Indien een onderzoek van de genealogische bestanddelen noodzakelijk is voor de studie van hybriden en kunstmatig verkregen rassen, dragen de lidstaten er zorg voor dat de resultaten van dit onderzoek en de beschrijving van de genealogische bestanddelen, indien de kweker daarom verzoekt, een vertrouwelijk karakter dragen.
4
- a)
Voor een genetisch gemodificeerd ras als bedoeld in artikel 4, lid 4, moet een milieurisicobeoordeling plaatsvinden die gelijkwaardig is aan die welke is voorgeschreven bij Richtlijn 90/220/EEG.
- b)
De procedures om te waarborgen dat de milieurisicobeoordeling en andere van belang zijnde elementen overeenkomen met die welke is voorgeschreven bij Richtlijn 90/220/EEG, worden op voorstel van de Commissie bij een op de relevante rechtsgrondslag van het Verdrag gebaseerde verordening van de Raad ingevoerd.
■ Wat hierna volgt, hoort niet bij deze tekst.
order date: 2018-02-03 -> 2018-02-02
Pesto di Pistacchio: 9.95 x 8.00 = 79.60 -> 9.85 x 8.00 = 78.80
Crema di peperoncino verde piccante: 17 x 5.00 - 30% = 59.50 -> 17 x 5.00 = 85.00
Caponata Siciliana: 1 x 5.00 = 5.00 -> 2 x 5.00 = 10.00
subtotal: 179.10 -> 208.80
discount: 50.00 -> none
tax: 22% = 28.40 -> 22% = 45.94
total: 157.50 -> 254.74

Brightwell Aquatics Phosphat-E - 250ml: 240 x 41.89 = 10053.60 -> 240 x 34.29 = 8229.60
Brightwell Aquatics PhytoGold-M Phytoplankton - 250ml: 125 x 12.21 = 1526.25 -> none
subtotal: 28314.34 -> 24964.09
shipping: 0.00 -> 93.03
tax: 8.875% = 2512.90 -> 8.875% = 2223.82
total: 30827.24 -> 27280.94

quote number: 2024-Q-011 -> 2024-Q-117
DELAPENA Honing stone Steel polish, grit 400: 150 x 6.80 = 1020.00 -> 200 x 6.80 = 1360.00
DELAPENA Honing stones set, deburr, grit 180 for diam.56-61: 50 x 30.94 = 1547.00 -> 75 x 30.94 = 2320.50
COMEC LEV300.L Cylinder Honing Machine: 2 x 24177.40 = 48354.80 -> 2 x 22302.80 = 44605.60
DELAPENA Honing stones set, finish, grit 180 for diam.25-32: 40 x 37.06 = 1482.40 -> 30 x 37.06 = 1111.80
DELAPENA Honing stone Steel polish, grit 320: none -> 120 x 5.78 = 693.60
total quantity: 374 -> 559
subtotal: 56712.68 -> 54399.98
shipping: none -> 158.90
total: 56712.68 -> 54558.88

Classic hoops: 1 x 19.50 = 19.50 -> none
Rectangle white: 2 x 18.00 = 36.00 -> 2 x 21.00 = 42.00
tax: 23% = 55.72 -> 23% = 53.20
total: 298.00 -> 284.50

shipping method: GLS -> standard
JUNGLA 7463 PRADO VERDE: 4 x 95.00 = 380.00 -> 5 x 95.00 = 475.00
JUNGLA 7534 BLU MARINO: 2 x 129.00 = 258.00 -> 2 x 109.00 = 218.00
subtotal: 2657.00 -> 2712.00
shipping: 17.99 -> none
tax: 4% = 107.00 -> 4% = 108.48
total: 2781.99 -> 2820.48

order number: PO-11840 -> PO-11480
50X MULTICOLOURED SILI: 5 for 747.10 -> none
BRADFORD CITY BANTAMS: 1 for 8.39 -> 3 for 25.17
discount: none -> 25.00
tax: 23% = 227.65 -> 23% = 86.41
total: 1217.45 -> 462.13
Tot de datum van inwerkingtreding van deze verordening mogen genetisch gemodificeerde rassen alleen in een nationale lijst worden opgenomen nadat het in de handel brengen ervan overeenkomstig Richtlijn 90/220/EEG is goedgekeurd.
- c)
Zodra de onder b) bedoelde verordening in werking is getreden, gelden de artikelen 11 tot en met 18 van Richtlijn 90/220/EEG niet langer voor genetisch gemodificeerde rassen.
- d)
De technische en wetenschappelijke details voor de uitvoering van de milieurisicobeoordeling worden overeenkomstig de in artikel 23, lid 2, bedoelde procedure vastgesteld.
5.
De lidstaten zien erop toe dat een ras dat bestemd is om te worden gebruikt als levensmiddel of diervoeder zoals omschreven in artikel 2, respectievelijk artikel 3, van Verordening (EG) nr. 178/2002 van het Europees Parlement en de Raad van 28 januari 2002 tot vaststelling van de algemene beginselen en voorschriften van de levensmiddelenwetgeving, tot oprichting van een Europese Autoriteit voor voedselveiligheid en tot vaststelling van procedures voor voedselveiligheidsaangelegenheden (*), alleen wordt toegelaten indien het reeds is toegelaten krachtens de toepasselijke wetgeving.
Voetnoten
PB L 31 van 1.2.2002, blz. 1.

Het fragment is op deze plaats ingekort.